With a renewed determination, we are asking ourselves how best to structure undergraduate education to achieve this goal. This is not a new question for Stanford University. Some of you may not know that the Stanfords, at first, were determined that their university would significantly depart from the mold of classical learning and offer “practical education.” As their thoughts developed, however, they moved to a model that would combine professional training with the arts and humanities.

This evolution was just one way the Stanfords made clear that their upstart Western university would not be constrained by the conventional thinking of the time. Their bold philosophy was also evident in a coeducational student body, a nonsectarian affiliation and the admission of students based on ability rather than wealth and status. These courageous characteristics reinforced the aim of the University to produce useful and educated citizens who would contribute to the common good.

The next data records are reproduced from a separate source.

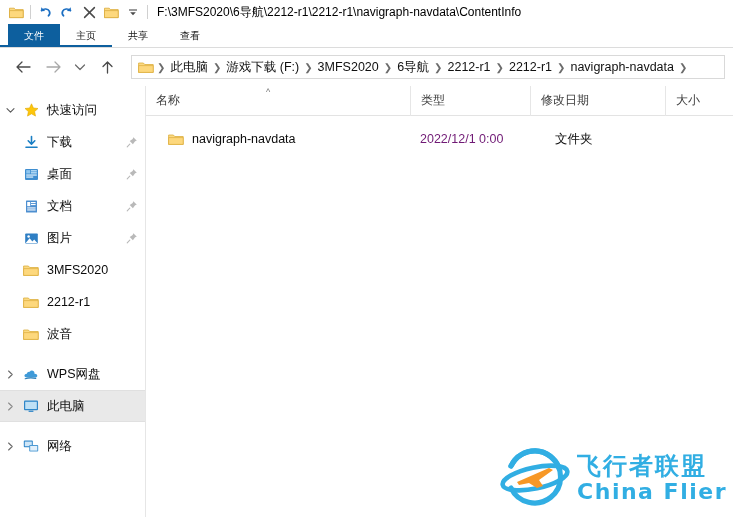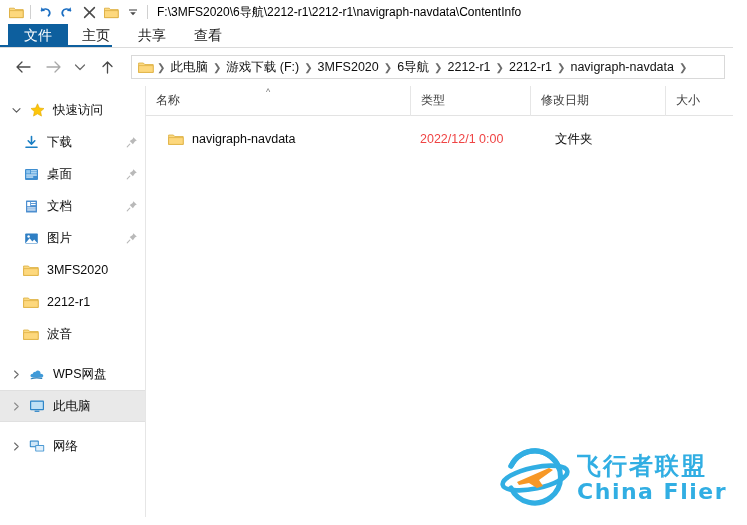--- a/index.html
+++ b/index.html
@@ -37,7 +37,7 @@
   }
   .tab {
     display: flex; align-items: center; justify-content: center;
-    padding: 0 14px; font-size: 14px; color: #1a1a1a;
+    padding: 0 14px; font-size: 10px; color: #1a1a1a;
     min-width: 52px;
   }
   .tab.file {

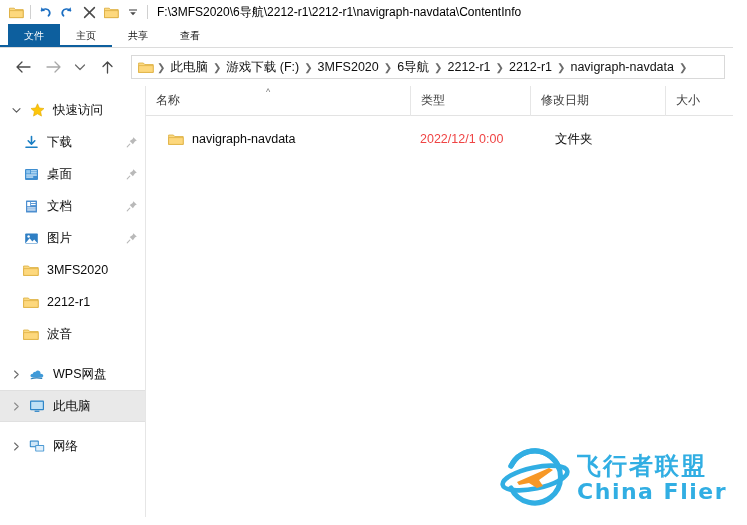--- a/index.html
+++ b/index.html
@@ -89,7 +89,7 @@
   
   .nav-row {
     height: 32px; display: flex; align-items: center;
-    padding-right: 6px; position: relative; padding-left: 6px;
+    padding-right: 6px; position: relative;
   }
   .nav-row.selected { background: #e9e9e9; border-top: 1px solid #e0e0e0; border-bottom: 1px solid #e0e0e0; }
   .chev {

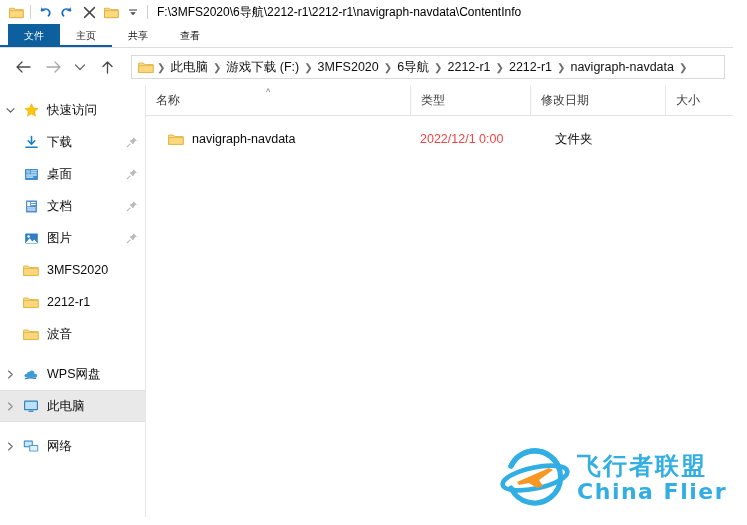--- a/index.html
+++ b/index.html
@@ -134,7 +134,7 @@
   }
   .cell { display: flex; align-items: center; height: 30px; }
   .cell-name { width: 264px; padding-left: 22px; }
-  .cell-date { width: 135px; padding-left: 10px; color: #ef4444; }
+  .cell-date { width: 135px; padding-left: 10px; color: #701a75; }
   .cell-type { width: 120px; padding-left: 10px; }
   .cell-size { width: 68px; padding-left: 10px; }
   .file-icon { margin-right: 8px; display: flex; align-items: center; }

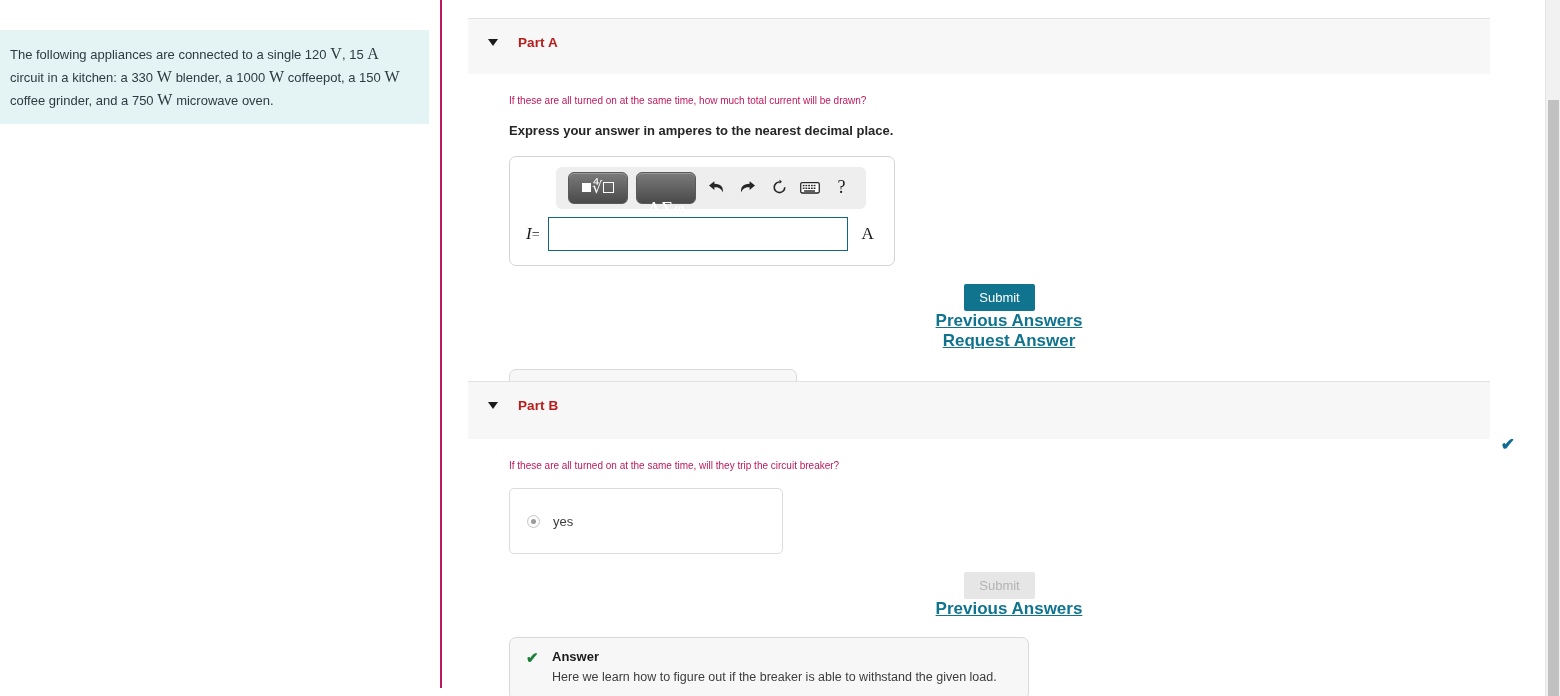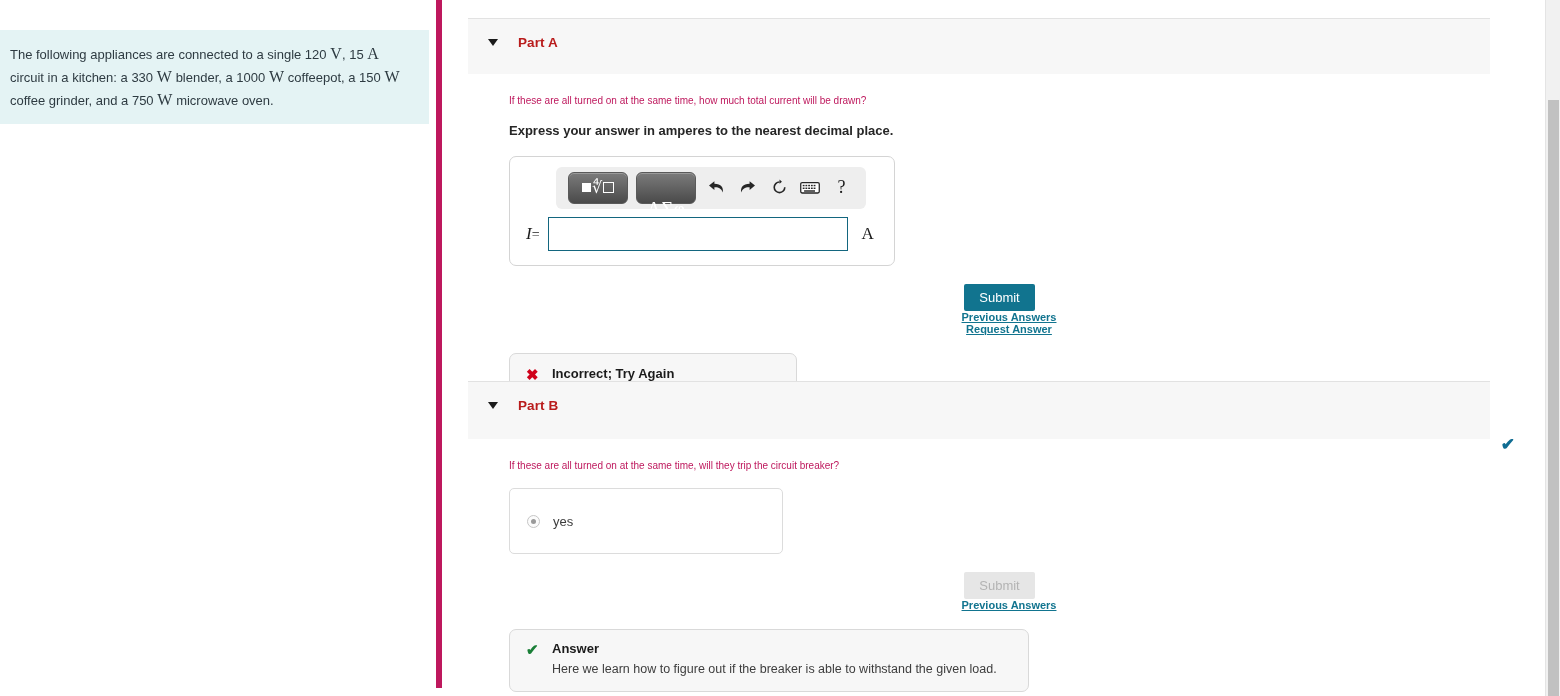--- a/index.html
+++ b/index.html
@@ -31,7 +31,7 @@
     flex: 0 0 442px;
     height: 688px;
     background: #ffffff;
-    border-right: 6px solid #be185d;
+    border-right: 2px solid #be185d;
     box-sizing: border-box;
     position: relative;
   }

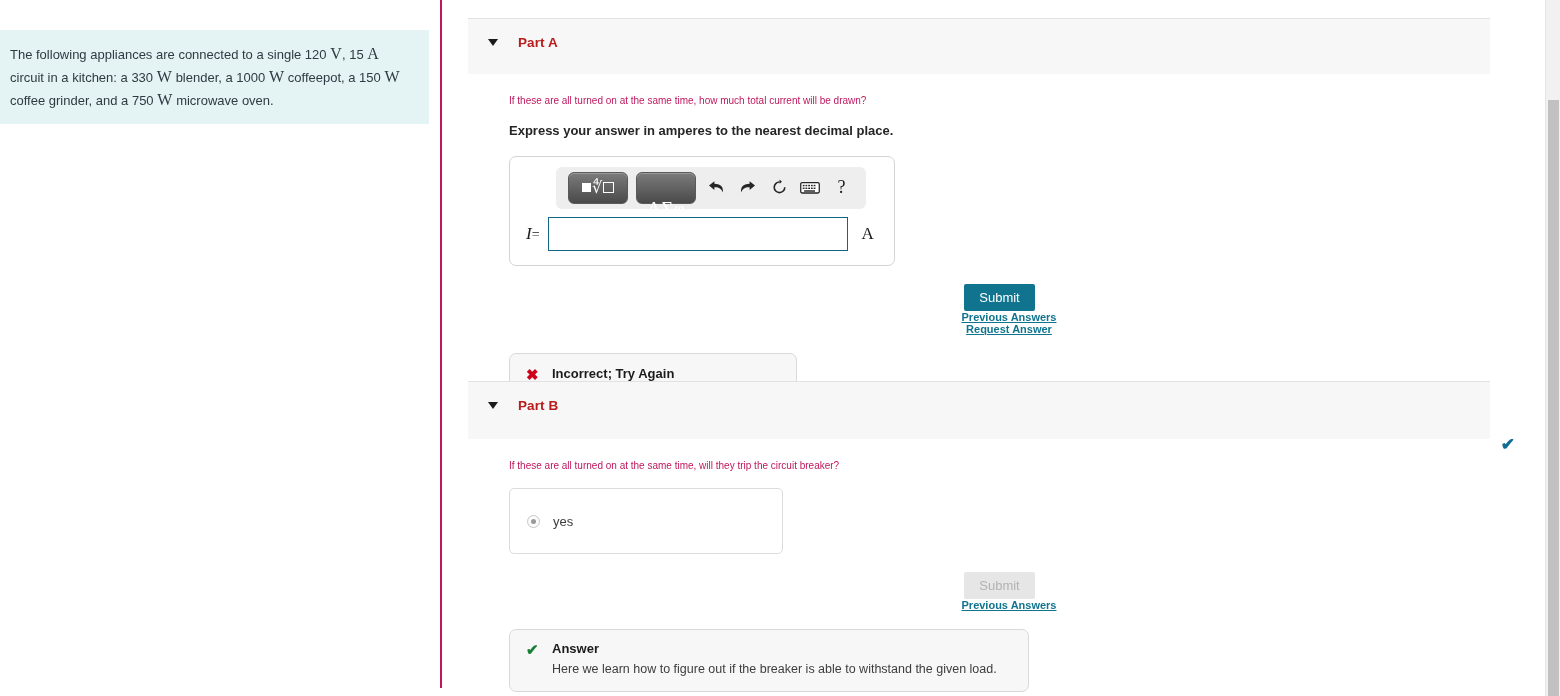--- a/index.html
+++ b/index.html
@@ -273,7 +273,7 @@
   }
   .link {
     color: #11748f;
-    font-size: 11px;
+    font-size: 17px;
     font-weight: bold;
     text-decoration: underline;
     margin-left: 19px;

As their thoughts about education matured, Leland Stanford made those views quite clear. He wrote that the best way to achieve the goal of preparing young people to be good citizens was to give each individual a “liberal education as to enable him to understand, appreciate, and enjoy the knowledge of others.”

This high purpose of undergraduate education has never been far from the top of Stanford’s agenda. Different generations of the University’s leaders have approached this objective in different ways, depending on the critical issues of the time.

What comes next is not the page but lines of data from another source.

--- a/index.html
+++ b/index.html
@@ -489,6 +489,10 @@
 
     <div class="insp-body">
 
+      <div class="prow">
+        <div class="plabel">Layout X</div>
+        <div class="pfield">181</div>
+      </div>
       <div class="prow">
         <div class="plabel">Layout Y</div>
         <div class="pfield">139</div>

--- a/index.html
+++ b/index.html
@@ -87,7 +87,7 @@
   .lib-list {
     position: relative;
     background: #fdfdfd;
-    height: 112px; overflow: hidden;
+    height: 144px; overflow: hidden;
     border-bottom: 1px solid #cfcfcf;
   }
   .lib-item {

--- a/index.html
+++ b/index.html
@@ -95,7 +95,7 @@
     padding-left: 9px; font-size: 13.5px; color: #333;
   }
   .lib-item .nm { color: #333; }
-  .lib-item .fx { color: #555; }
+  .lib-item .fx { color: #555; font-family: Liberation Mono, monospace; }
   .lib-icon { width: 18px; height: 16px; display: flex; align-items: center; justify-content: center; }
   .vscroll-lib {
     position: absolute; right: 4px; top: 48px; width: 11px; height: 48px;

When the Stanford faculty were considering making the core undergraduate curriculum broader and more culturally inclusive—a move that some politicians and pundits criticized—President Donald Kennedy posed some of the salient issues to the Faculty Senate.

“What ought to be the common intellectual property of every educated person?” Kennedy asked. “That question taps powerful convictions [that] owe in part to our own cultural backgrounds and commitments, which in a diverse society are sometimes in conflict. I hope we can . . . concentrate upon our own objective—which is to help shape critical, committed citizens who will be prepared to exercise thoughtful leadership. What do we owe them?”

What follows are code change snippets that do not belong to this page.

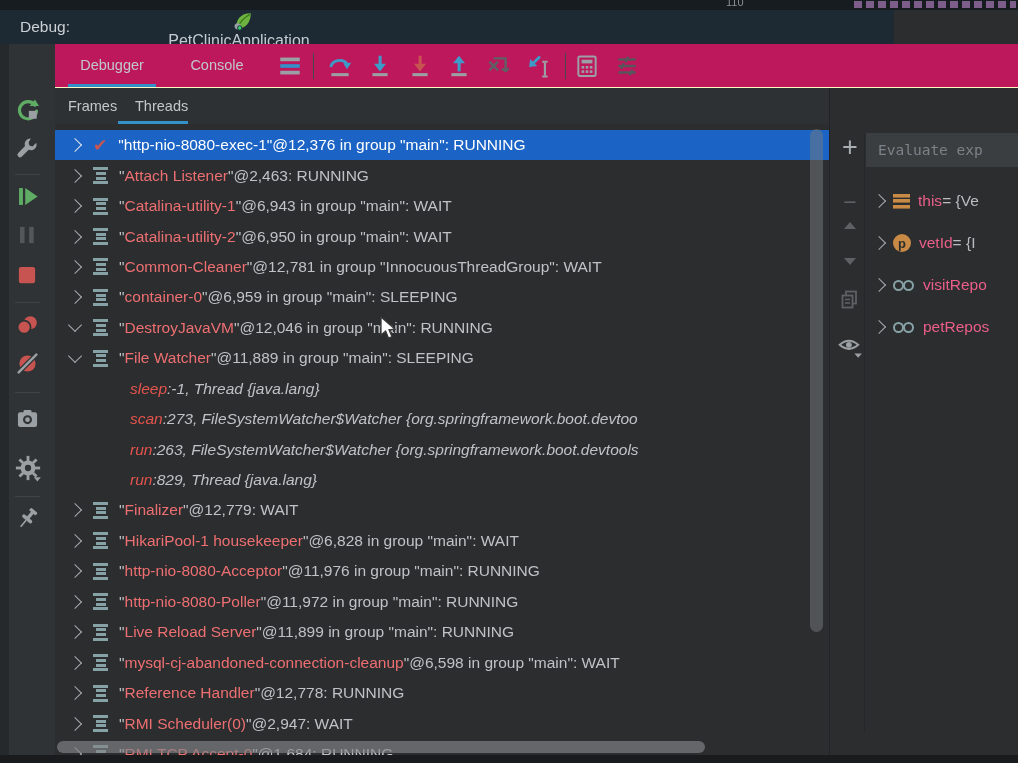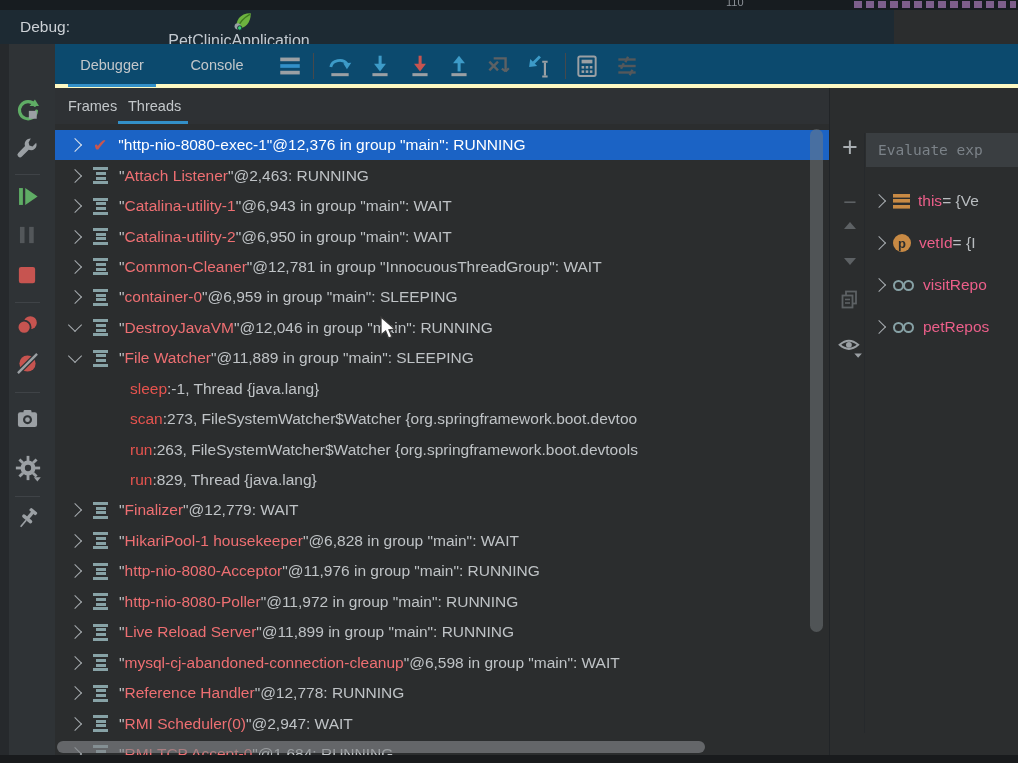--- a/index.html
+++ b/index.html
@@ -30,7 +30,7 @@
   .sb-sep{position:absolute;left:15px;width:25px;height:1px;background:#3f4347;}
 
   
-  #toolbar{left:55px;top:44px;width:963px;height:44px;background:#0c4a6e;border-bottom:4px solid #fef9c3;box-sizing:border-box;}
+  #toolbar{left:55px;top:44px;width:963px;height:44px;background:#be185d;border-bottom:1px solid #fef9c3;box-sizing:border-box;}
   .tb-tab{position:absolute;top:0;height:43px;line-height:43px;text-align:center;font-size:14.5px;color:#c3c7ca;}
   #tab-debugger{left:8px;width:98px;}
   #tab-console{left:122px;width:80px;}

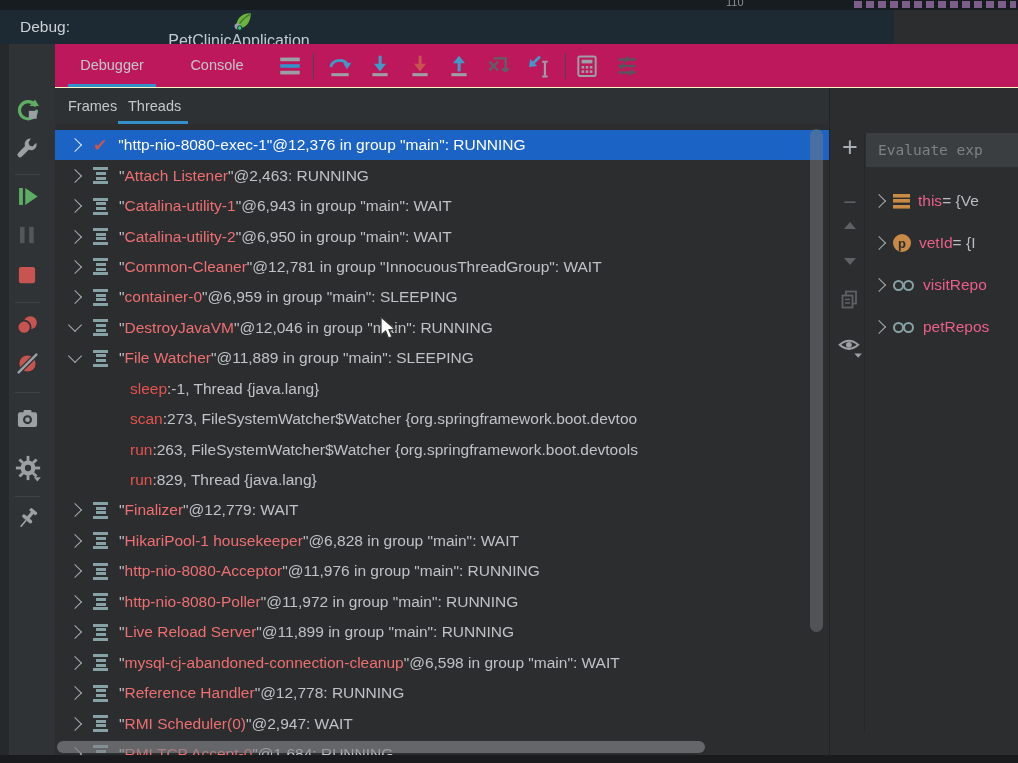--- a/index.html
+++ b/index.html
@@ -42,7 +42,7 @@
   #frames-header{left:55px;top:88px;width:774px;height:36px;background:#2e3134;}
   .fh-tab{position:absolute;top:0;height:36px;line-height:36px;font-size:14.5px;color:#c3c7ca;}
   #fh-frames{left:13px;}
-  #fh-threads{left:73px;}
+  #fh-threads{left:80px;}
   #fh-threads-underline{position:absolute;left:63px;top:33px;width:70px;height:3px;background:#3390c8;}
 
   

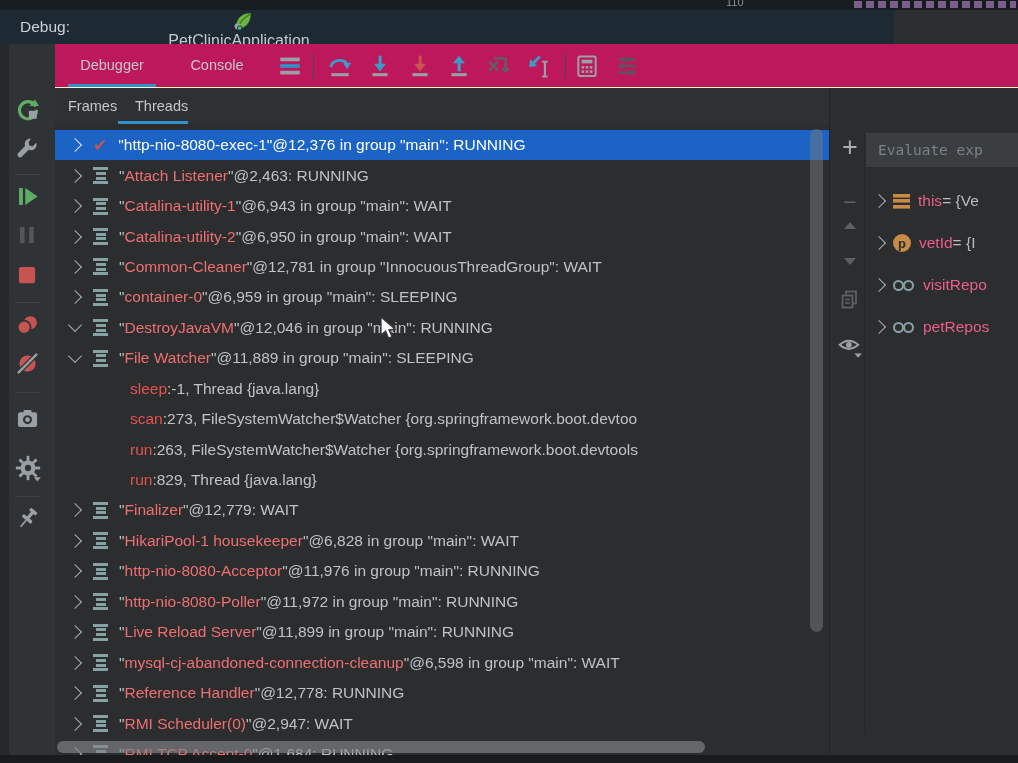--- a/index.html
+++ b/index.html
@@ -62,7 +62,7 @@
       linear-gradient(#87a2a6,#87a2a6) no-repeat 50% 9.4px/10px 3px,
       linear-gradient(#87a2a6,#87a2a6) no-repeat 50% 14px/15px 3px;}
   .tname{color:#ee6f72;margin-top:24px;}
-  .t-frame{padding-left:75px;}
+  .t-frame{padding-left:75px;font-style:italic;}
   .t-frame .tname{color:#e5534e;}
   .selected .tname{color:#fff;}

In light of the recent events, we again find ourselves asking what we owe the current generation of students. How do we support them as they strive to become committed citizens? How do we prepare this generation for leadership in a more global and more complex world? One thing is clear. We must help our students understand the increasingly diverse world in which we live.

As I wrote in a letter to the parents of undergraduates earlier this fall, I can think of no better place than an institution of higher learning to confront these questions. While I am sure that our response to this challenge will develop over time, I can say with certainty that Stanford is more dedicated than ever to being a leader in shaping a generation of citizens who are up to the historic task of building a better world.

In the end, that is what I believe a good undergraduate education must do. In that sense, the Stanfords’ original vision was prescient. A Stanford education should combine the sciences and the humanities. It should foster the integration of the practical and the classical. It should produce graduates who are both expert in a field and broadly educated. It should promote personal advancement and the public welfare. This is what the exceptional students who come to Stanford will ask of us. This is what we owe them.

Five Stanford alumni lost their lives in the tragic events of September 11. In memory of their role as members of the Stanford community and their many contributions to society, we have established a permanent scholarship in each of their names.